[Opening DATA EXCERPTS section]

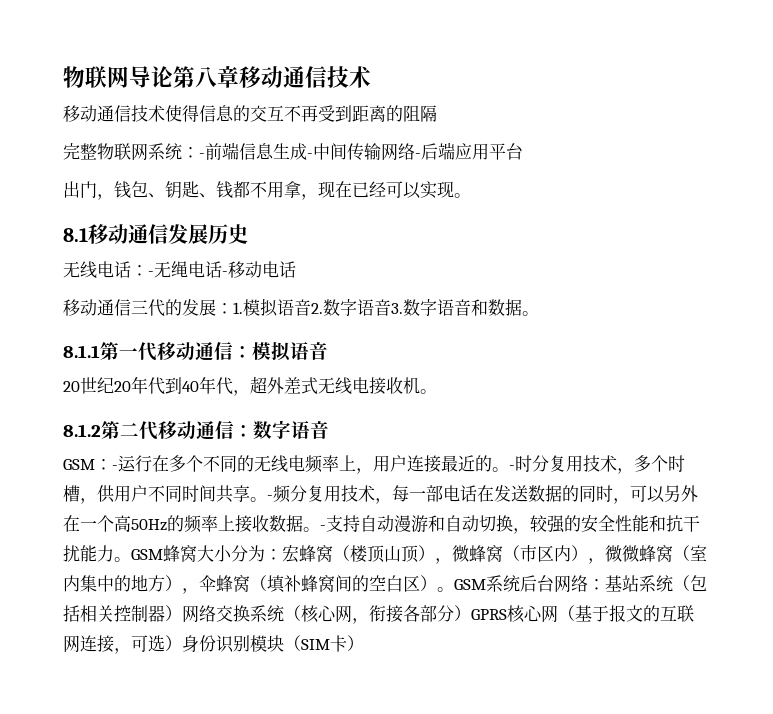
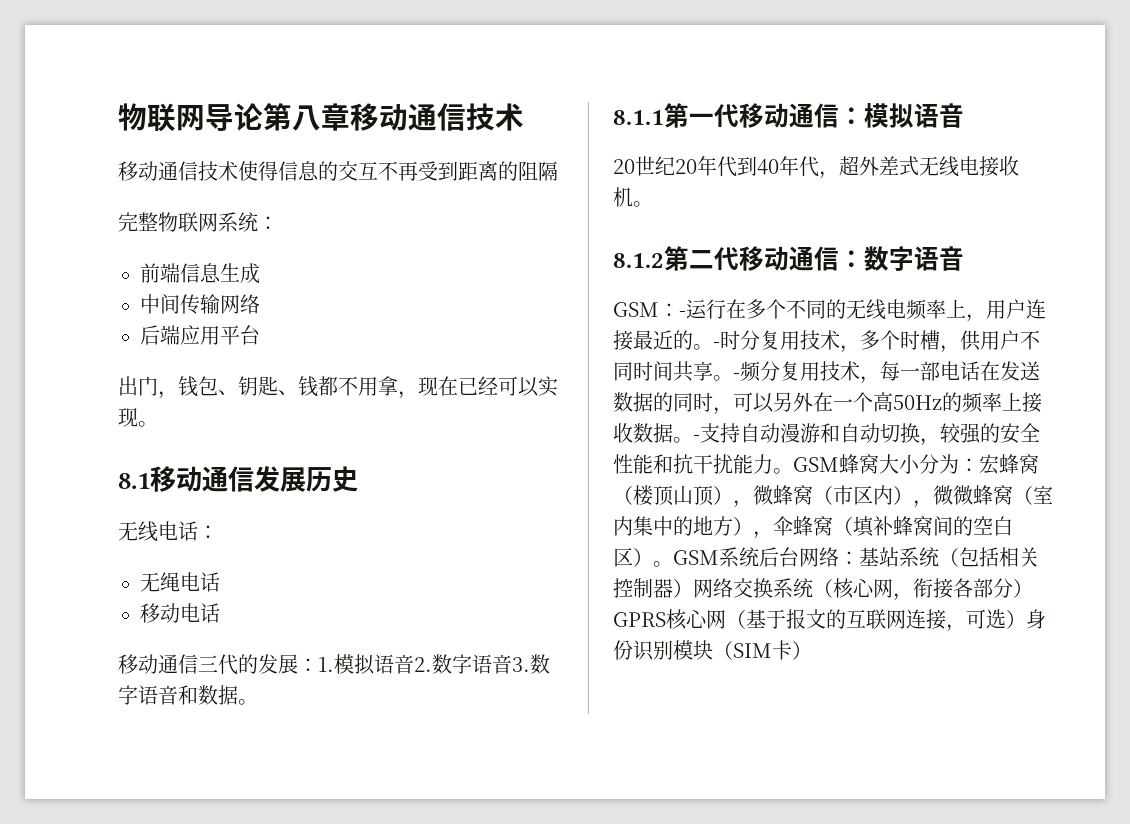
[199,153,205,158] - -> (278, 223) //
[307,153,313,158] - -> (260, 273) //
[415,153,421,158] - -> (260, 304) //
[148,271,154,276] - -> (218, 532) //
[222,271,228,276] - -> (220, 582) //

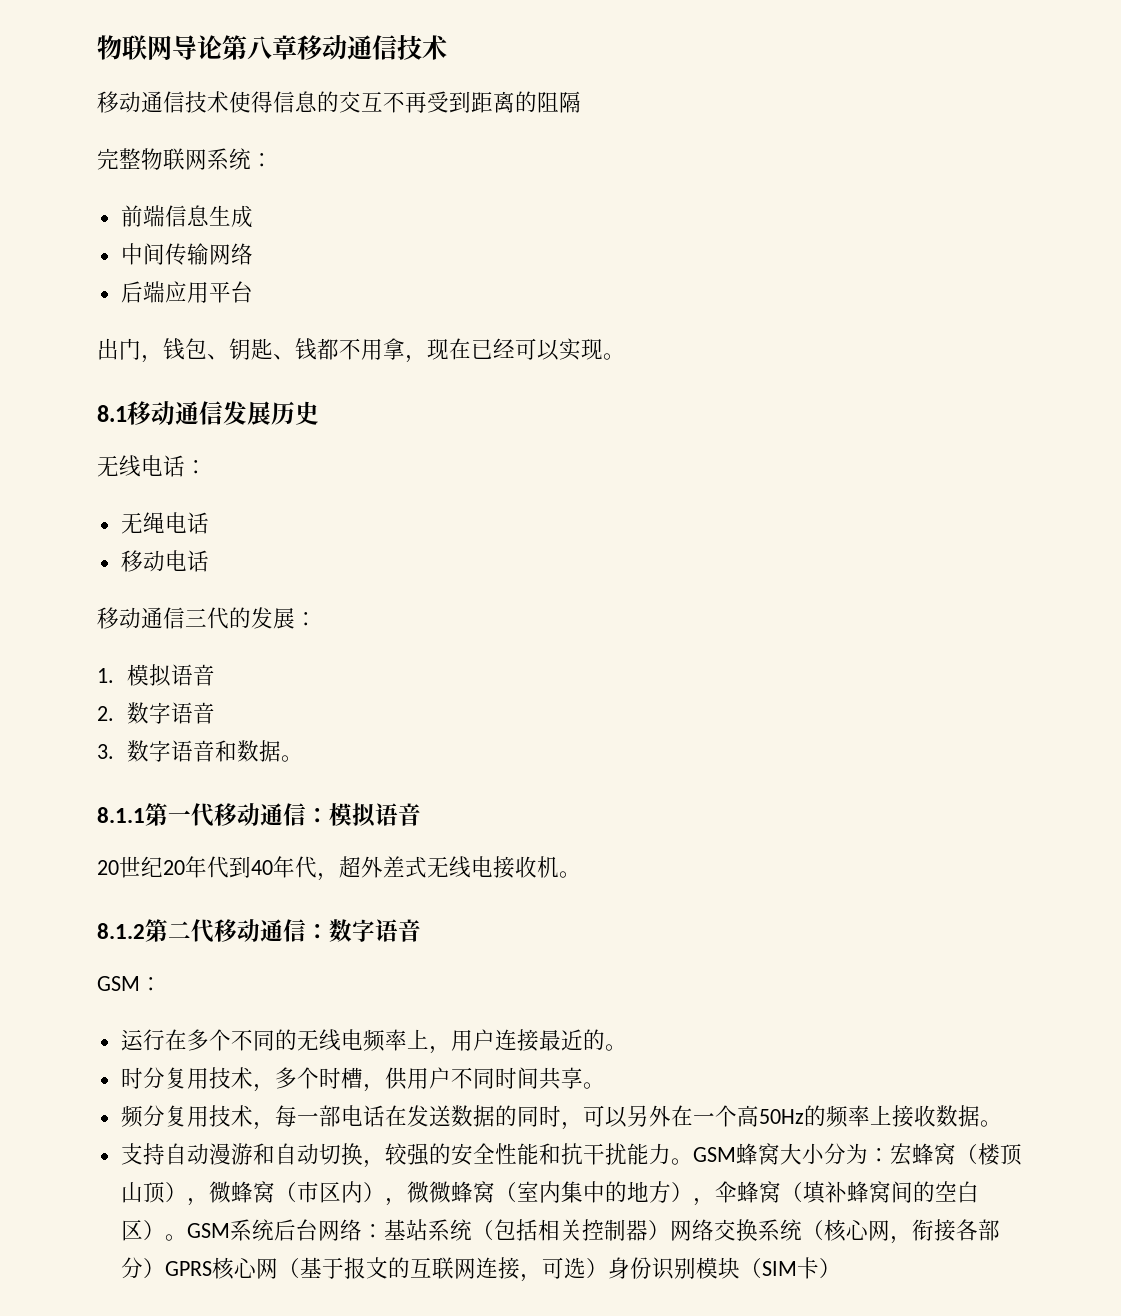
(318, 665) none -> (317, 619) //
(414, 664) none -> (216, 675) //
(512, 664) none -> (216, 713) //
[679,311,686,317] - -> (162, 984) //
[713,342,720,348] - -> (627, 1047) //
[733,373,740,379] - -> (605, 1085) //
[693,435,700,441] - -> (1002, 1123) //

[Closing DATA EXCERPTS section]

TASK DETAILS:
Keep every word of the lines above unchanged in the copy, and omit the pictures.

TASK RESULT:
[199,153,205,158] - -> (278, 223) //
[307,153,313,158] - -> (260, 273) //
[415,153,421,158] - -> (260, 304) //
[148,271,154,276] - -> (218, 532) //
[222,271,228,276] - -> (220, 582) //

(318, 665) none -> (317, 619) //
(414, 664) none -> (216, 675) //
(512, 664) none -> (216, 713) //
[679,311,686,317] - -> (162, 984) //
[713,342,720,348] - -> (627, 1047) //
[733,373,740,379] - -> (605, 1085) //
[693,435,700,441] - -> (1002, 1123) //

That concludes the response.